*Exercise instructions*:
Only the lines from the one with "subtotal: 9471.56 -> 9123.56" through the end of the material below belong in the reply; transcribe them exactly.

*Data for processing*:
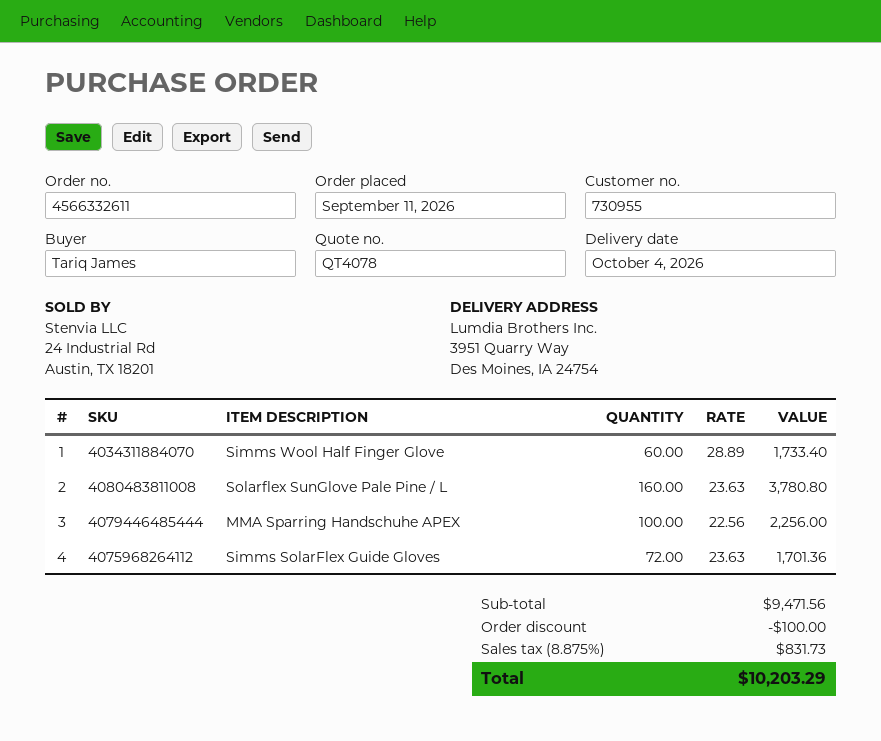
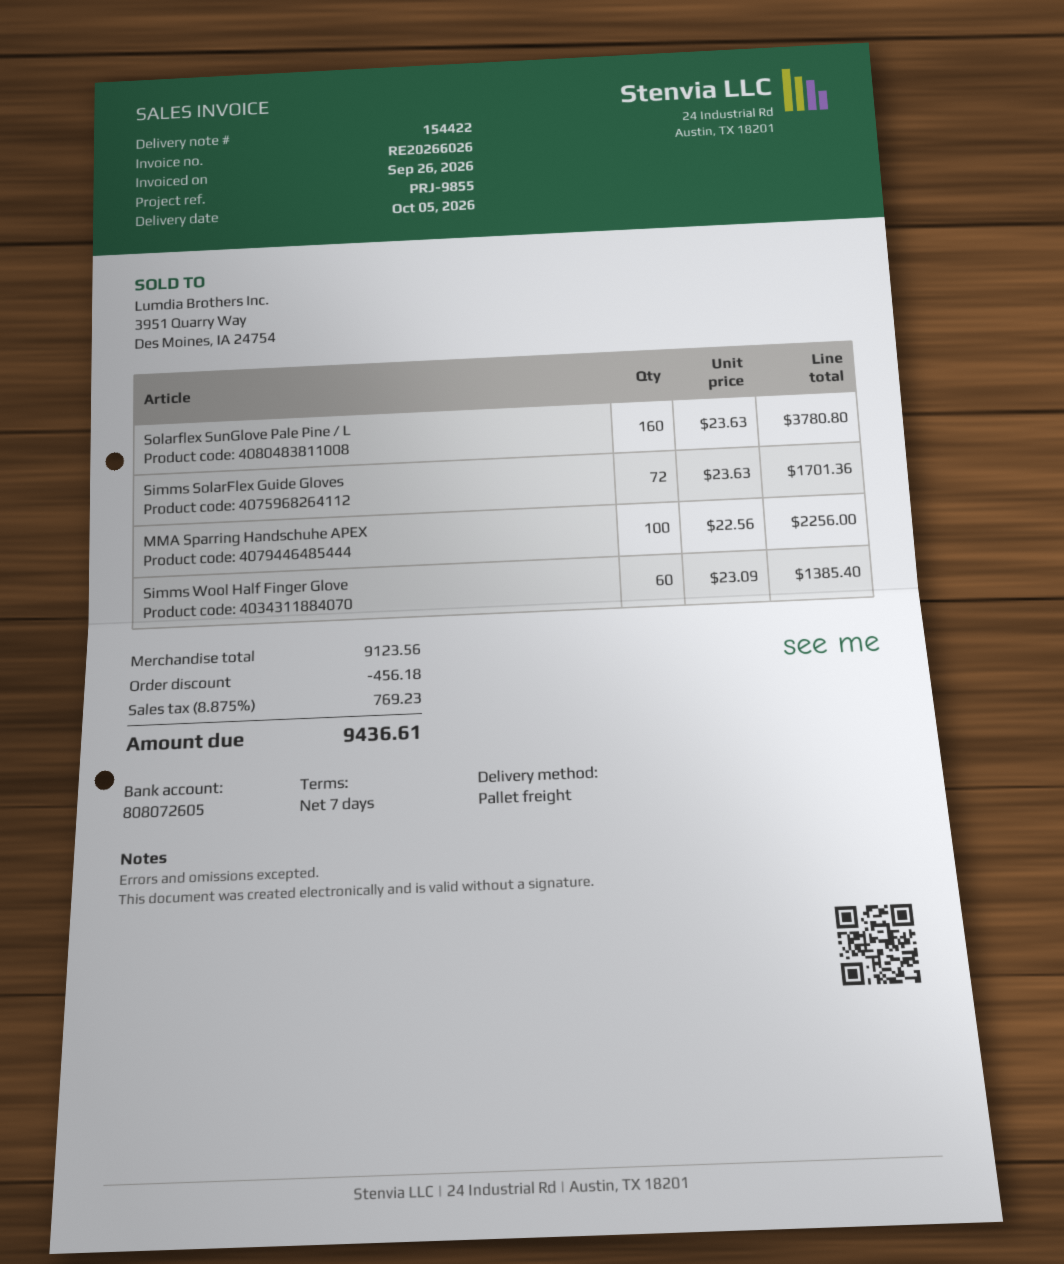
delivery date: 2026-10-04 -> 2026-10-05
Simms Wool Half Finger Glove: 60 x 28.89 = 1733.40 -> 60 x 23.09 = 1385.40
subtotal: 9471.56 -> 9123.56
discount: 100.00 -> 456.18
tax: 8.875% = 831.73 -> 8.875% = 769.23
total: 10203.29 -> 9436.61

*Answer to the exercise*:
subtotal: 9471.56 -> 9123.56
discount: 100.00 -> 456.18
tax: 8.875% = 831.73 -> 8.875% = 769.23
total: 10203.29 -> 9436.61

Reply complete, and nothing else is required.